只見蘭花滿臉義憤填膺,咬牙切齒地道:“事發的那天夜裡,我和劉壇主原本是想要和南楚朝廷的那些狗官兵拼了,結果可倒好,一個死太監身懷神功,當場就將我們兩個人治服。”
“其實如果再能夠給我們一些時間,多打上四個回合,一定就能夠反敗為勝,結果那南楚皇宮的狗官兵來的越來越多,把我們兩個人團團圍住,就這樣,我們兩個人被拿下!”
教主夫人緊蹙著秀眉問道:“那兩本《唐詩三百首》呢?不應該是被你們兩個人好生藏放在暗處嗎?”
劉穎此時的哭泣已然漸漸收斂,咬緊白牙,道:“說來也是合該有事,當天夜裡,我和蘭花兩個人恰巧將那兩本《唐詩三百首》拿了出來。”
“當時我們兩個還合計著,針對這兩本《唐詩三百首》到底應該怎麼做,以及接下去的日子裡,到底還要如何偽裝,及尋找剩下的三本《唐詩三百首》。”
“結果可倒好,直接就丟了,連半點含糊都沒有!”
蘭花同樣也是連連點頭,說道:“不錯,正是如此。當時我和劉壇主和那個死太監一通連番糾纏,猜想之下多半那兩本《唐詩三百首》就是在這個時候被別人給順走的!”

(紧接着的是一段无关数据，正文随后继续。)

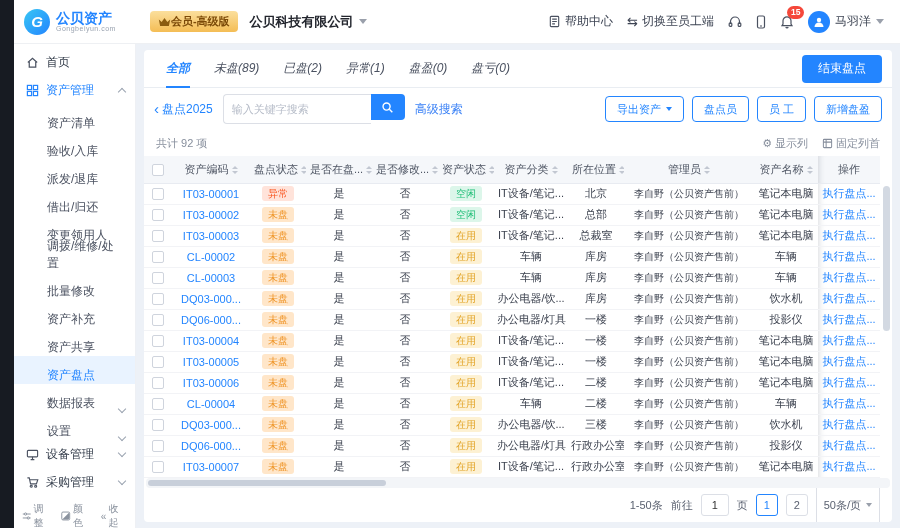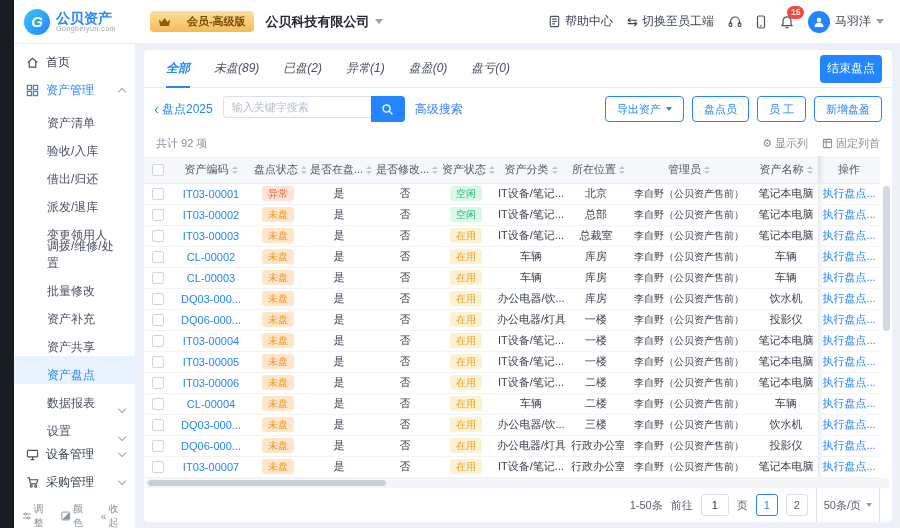--- a/index.html
+++ b/index.html
@@ -15,7 +15,7 @@
   .logo-circle { width:26px; height:26px; border-radius:50%; background:linear-gradient(135deg,#38c6f4,#2385ff); color:#fff; font-weight:bold; font-size:15px; display:flex; align-items:center; justify-content:center; font-style:italic; }
   .brand-name { color:#2385ff; font-weight:bold; font-size:14px; line-height:14px; }
   .brand-sub { font-size:7px; color:#9aa3b0; letter-spacing:.5px; }
-  .member-badge { display:flex; align-items:center; gap:16px; background:linear-gradient(180deg,#fbdf9d,#f4bd55); color:#7c4a08; padding:3px 8px; border-radius:4px; font-size:11px; font-weight:bold; margin-left:34px; }
+  .member-badge { display:flex; align-items:center; gap:0; background:linear-gradient(180deg,#fbdf9d,#f4bd55); color:#7c4a08; padding:3px 8px; border-radius:4px; font-size:11px; font-weight:bold; margin-left:34px; }
   .company { display:flex; align-items:center; gap:5px; margin-left:12px; font-size:13px; font-weight:bold; color:#23262e; }
   .caret { width:0; height:0; border-left:4px solid transparent; border-right:4px solid transparent; border-top:5px solid #9aa0ab; }
   .caret.small { border-left-width:3px; border-right-width:3px; border-top-width:4px; border-top-color:#2385ff; }

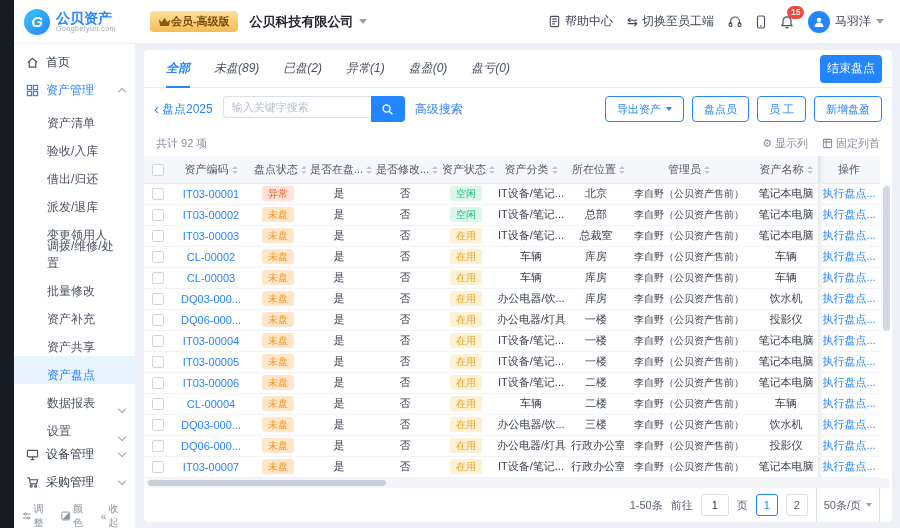--- a/index.html
+++ b/index.html
@@ -51,7 +51,7 @@
   .tab { padding:0 12px; display:flex; align-items:center; color:#4a5160; position:relative; cursor:pointer; font-size:12px; white-space:nowrap; }
   .tab.active { color:#2385ff; font-weight:bold; }
   .tab.active::after { content:""; position:absolute; left:12px; right:12px; bottom:-1px; height:2px; background:#2385ff; }
-  .end-btn { margin-left:auto; background:#2385ff; color:#fff; border:none; border-radius:4px; height:28px; padding:0 7px; font-size:12px; cursor:pointer; font-family:inherit; }
+  .end-btn { margin-left:auto; background:#2385ff; color:#fff; border:none; border-radius:4px; height:28px; padding:0 16px; font-size:12px; cursor:pointer; font-family:inherit; }
 
   
   .toolbar { height:42px; display:flex; align-items:center; padding:0 10px; gap:10px; flex:none; }

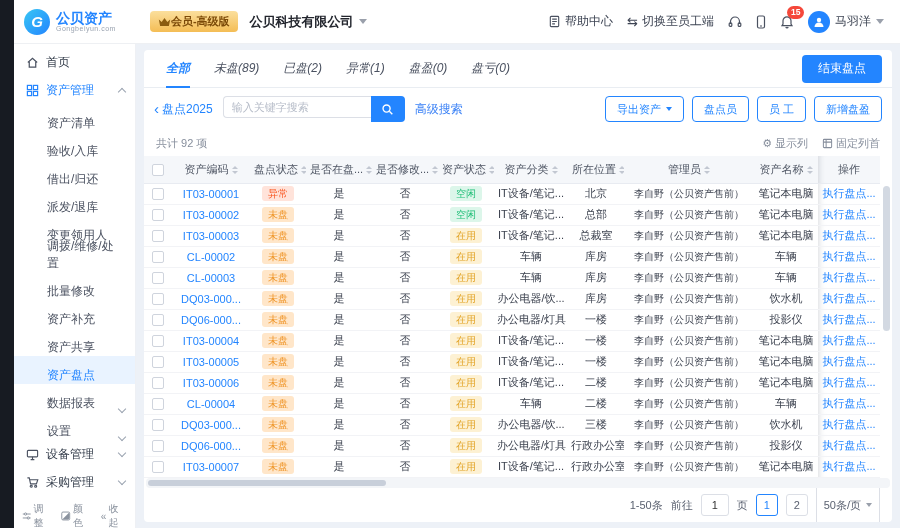--- a/index.html
+++ b/index.html
@@ -58,7 +58,7 @@
   .back { display:flex; align-items:center; gap:3px; color:#2385ff; font-size:12px; cursor:pointer; white-space:nowrap; }
   .back-ch { font-size:15px; line-height:12px; }
   .search { display:flex; }
-  .search input { width:148px; height:22px; border:1px solid #dcdfe6; border-right:none; border-radius:4px 0 0 4px; padding:0 8px; font-size:11px; color:#333; outline:none; font-family:inherit; }
+  .search input { width:148px; height:30px; border:1px solid #dcdfe6; border-right:none; border-radius:4px 0 0 4px; padding:0 8px; font-size:11px; color:#333; outline:none; font-family:inherit; }
   .search input::placeholder { color:#b6bcc8; }
   .search-btn { width:34px; height:26px; background:#2385ff; border:none; border-radius:0 4px 4px 0; display:flex; align-items:center; justify-content:center; cursor:pointer; }
   .adv { color:#3b82f6; font-size:12px; cursor:pointer; text-decoration:none; white-space:nowrap; }

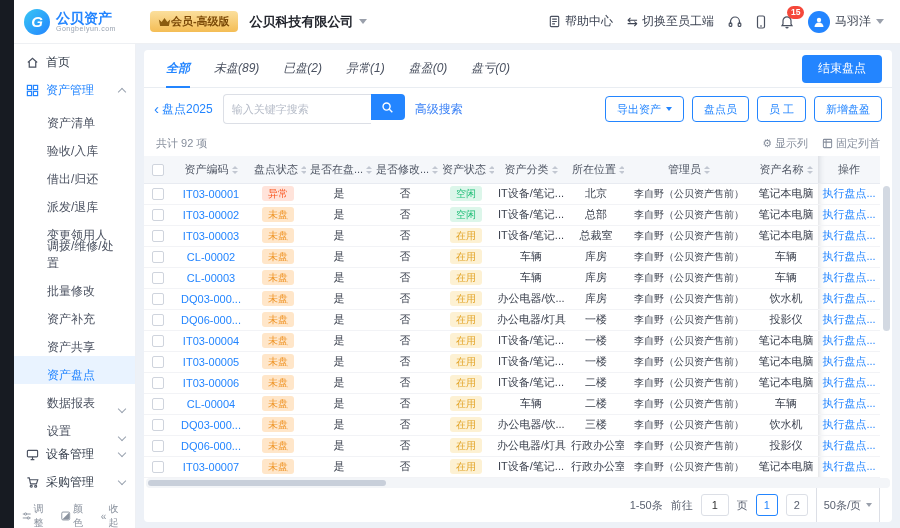--- a/index.html
+++ b/index.html
@@ -206,12 +206,12 @@
             </div>
 
             <div class="side-sub plain">
+              <span>派发/退库</span>
+
+            </div>
+
+            <div class="side-sub plain">
               <span>借出/归还</span>
-
-            </div>
-
-            <div class="side-sub plain">
-              <span>派发/退库</span>
 
             </div>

八大長老臉上雖然都沒有什麼表情,然而心中都覺萬分可惜。
這也是沒法子的事,畢竟現在已經將《唐詩三百首》弄丟了,既然如此,還有什麼可說?
只不過是這半年時間以來的所有努力,一切盡皆付之東流。
便就如同像是洪夫人所說的這樣。
曹奕看著那洪教主輕輕緩緩的將劉穎攙扶起身,咬緊牙關,說道:“回來就好,劉壇主此番易容裝扮做南楚朝廷的老太后,雖然將已經得來的兩本《唐詩三百首》弄丟了。”
“但是沒有功勞也有苦勞,這段時日以來,劉壇主和蘭花你們兩個人實在是受委屈了!”
劉穎此時又要哽咽,說道:“教主,我貴為堂堂的壇主,卻如此辜負你們大家的一片期待,我實在……實在該死!”
曹奕心道:媽的,你這條小豬狗,話都說得這麼好聽,嘿嘿!還你該死呢,你實在是千該萬死啊!
便在這時,令曹奕感到萬分驚奇的一幕出現了。
只見洪夫人快速搶步而出,看著洪教主急聲說道:“劉壇主此番雖然立下大罪,然而卻沒有功勞也有苦勞,不可賜死的。”
曹奕心中轟然一震,他親耳聽著洪夫人這麼說,言下之意就是洪教主還真有想要殺死劉穎的心!
曹奕心道:臥槽,這幫人不會這麼狠吧?
正如這位性感的夫人所說,人家劉穎沒有功勞也有苦勞,難不成這個老傢伙還真的想要弄死劉穎?
旋即,只見洪教主搖頭晃腦地道:“說說也就是了,怎麼可以隨隨便便就賜死劉壇主呢!”